Two mechatronics engineers are out to make programming easy for children and novices in the world of tech

When Mercy Ngoiri and John Muchiri completed their Mechatronics engineering course at Nyeri’s Dedan Kimathi University at the end of 2014, they had the option to take up job offers, or to pursue a masters degree.

However, they decided to take a different path, the less trodden one considering the options their friends took. The two embarked full time on a project they had started in campus; making local customised programming chips that were cheaper than imported chips. This was in consideration of how the cost of hardware production continues to be a major impairment to the advancement of technology in the country. And in 2015, they founded Warefab, a programming and mechatronics company.

“We realised that our school system is focused more on teaching software components and developments and not hardware, or programming languages, which is used to make the software,” says Muchiri.

“Warefab is coinage for hardware and software fabrications. It is important for people to learn how to develop their own software other than depend on the ready-made software. To inculcate this do-it-yourself culture, we saw that it was best to start working with the youth and children, thus we came up with the ‘Scratch-n-sketch’,” adds Mercy.

The ‘Scratch and Sketch,’ is an easy to use plug and play kit that makes it easy for students, novices to the world of programming and even experts, to learn electronics and how to code. “Apart from teaching programming basics, the kit can be used to make various modules including, but not limited to computer games,” Muchiri explains.

“The kit is a skeleton with several pins that uses the Drag and Drop programming language, which appears complicated at first, but reveals itself as simple once you get the hang of it,” Mercy says. “Drag and Drop is the simplest language for programming enthusiasts, before graduating to other advanced languages such as Ruby, Python, Java and Java scripts, which the Scrath-n-Sketch is also compatible with.”

This informed their decision to start programming lessons for children in a bid  to expose them to the world of tech, bridging the gap between most in the Kenyan school system and otherwise. “In international schools, things like programming are a part of the syllabus. Not so for our local schools,” notes Muchiri.

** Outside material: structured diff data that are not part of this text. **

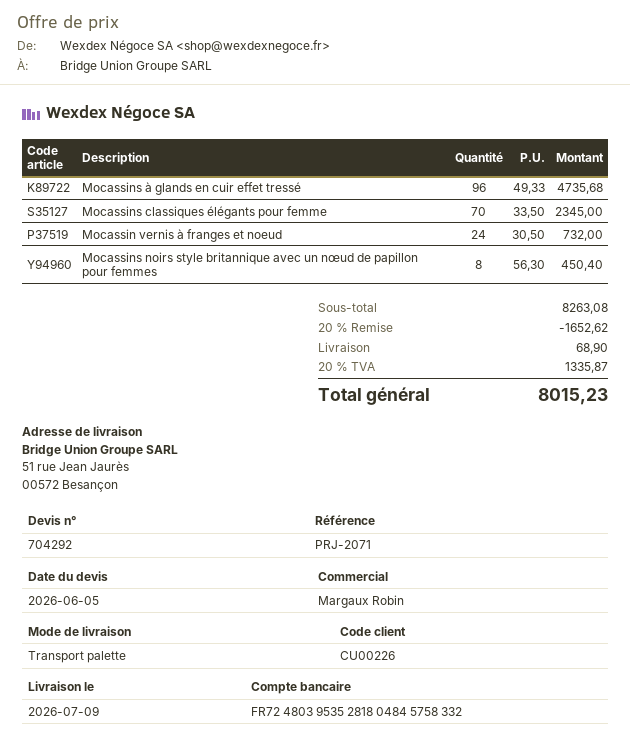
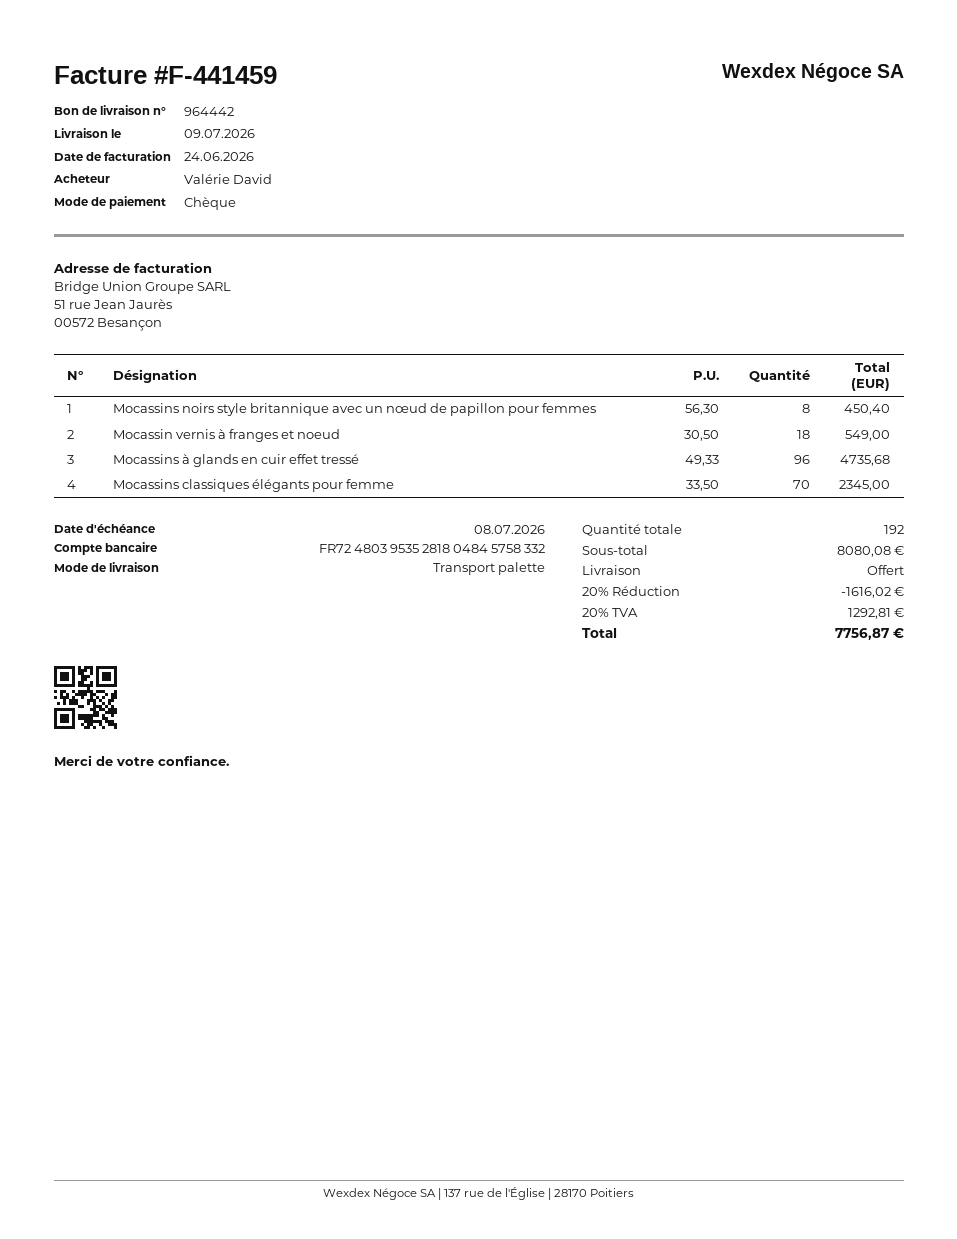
Mocassin vernis à franges et noeud: 24 x 30.50 = 732.00 -> 18 x 30.50 = 549.00
subtotal: 8263.08 -> 8080.08
discount: 20% = 1652.62 -> 20% = 1616.02
shipping: 68.90 -> 0.00
tax: 20% = 1335.87 -> 20% = 1292.81
total: 8015.23 -> 7756.87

They pair also organises workshops to teach programming techniques in high schools and even to university students.
Warefab sells the Scratch-n-Sketch kit through its website for Sh3,500.

Business is promising with pre orders coming their way from as far as China and the USA. “We have temporarily paused on taking orders to enable us clear the backlog,” Mercy says.

Warefab also makes programmes for microchips such as Liquid Crystal Display (LCD) screens, sensors for temperatures, Global Positioning Systems (GPS), Global Systems for Communications (GSM), animations and even controlling the brightness of lights.